Extraction of Diseases from Discharge Summaries
We are constructing software to extract diseases and procedures from the medical history, hospital course, and discharge diagnosis sections of patient discharge summaries to act as indices to search for cases. The system uses the SNOMED-CT medical dictionary in the UMLS to code the concepts into standard codes to provide a common terminology for the concepts and guarantee that all of the cases with a given disease can be found even if different phrases are used to describe it.

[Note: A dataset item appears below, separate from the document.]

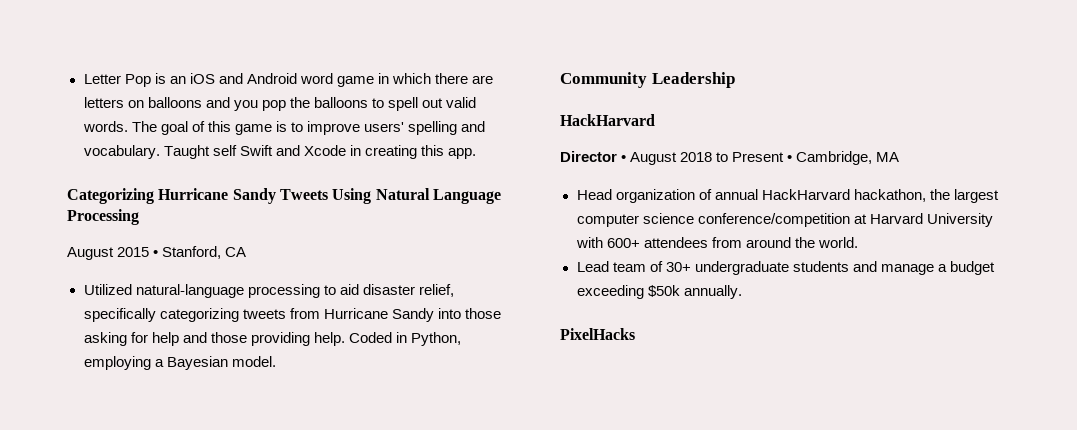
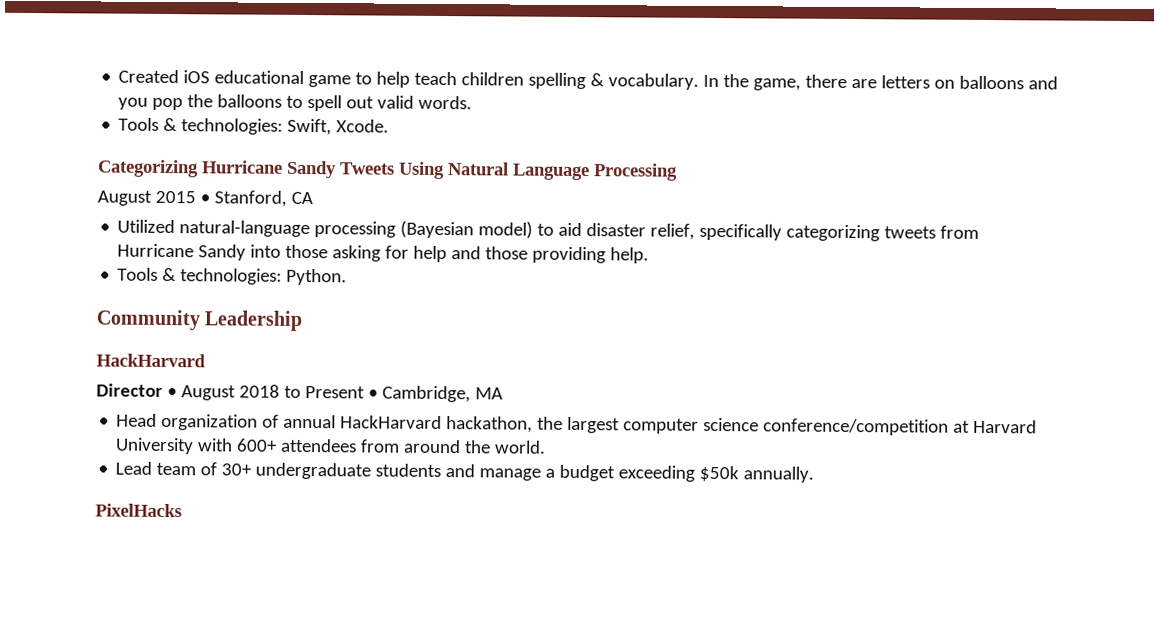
[83,73,432,87] Letter Pop is an iOS and Android word game in which -> [118,69,802,91] Created iOS educational game to help teach children spelling & vocabulary. In the game,
[131,121,486,135] [83,145,476,159] The goal of this game is to improve users' spelling and vocabulary. Taught self Swift and Xcode in creating this app. -> [118,117,390,136] // Tools & technologies: Swift, Xcode.
(320, 291) none -> [400,220,534,239] (Bayesian model)
[348,332,461,346] [83,356,276,370] Coded in Python, employing a Bayesian model. -> [117,267,348,286] // Tools & technologies: Python.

Clinical research of many kinds depends on the ability to find the cases pertinent to the problem. The necessary information is usually contained in the patient discharge summary. The problem is that these are written by hand. They tend to follow a common format with sections covering the present illness, past medical history, hospital course, and so forth, but there is considerable variability. While the authors attempt to avoid abbreviations and local terms, there is still considerable variety in the terms used, such as "type-2 diabetes" for "non-insulin dependent diabetes mellitus".
There have been a number of efforts to extract useful data from discharge summaries. Friedman's group at Columbia have been prominent in using natural language processing with their MedLEE parser to interpret discharge summaries and extract diseases and other information from them[1,2]. Another effort used triggering words to look for adverse events, with less success because of the variety of ways these events may be expressed.
Program of Development
We have developed a program for extracting the diseases and procedures from patient discharge summaries and coding them, complete with coded and unrecognized modifiers, using SNOMED-CT from the UMLS. The program uses a limited amount of natural language processing, only using a small (less than 200 word) dictionary to divide up disease statements into phrases for coding. With these short phrases, the program is able to quickly find the most specific codes available in SNOMED-CT for the statements in the summary.
The program has been developed and tested on 23 discharge summaries containing 250 phrases to be coded. The program does an effective job coding all but 10 of the phrases with 19 false positives. We expect that the program will be an effective tool for providing a disease and procedure index for a large set of discharge summaries from the same source. From examination of discharge summaries from other hospitals, the technique should be transferable with possible changes to the code for finding the appropriate sections.
We are now in the process of refining the program to work on a much larger set of 2000 discharge summaries.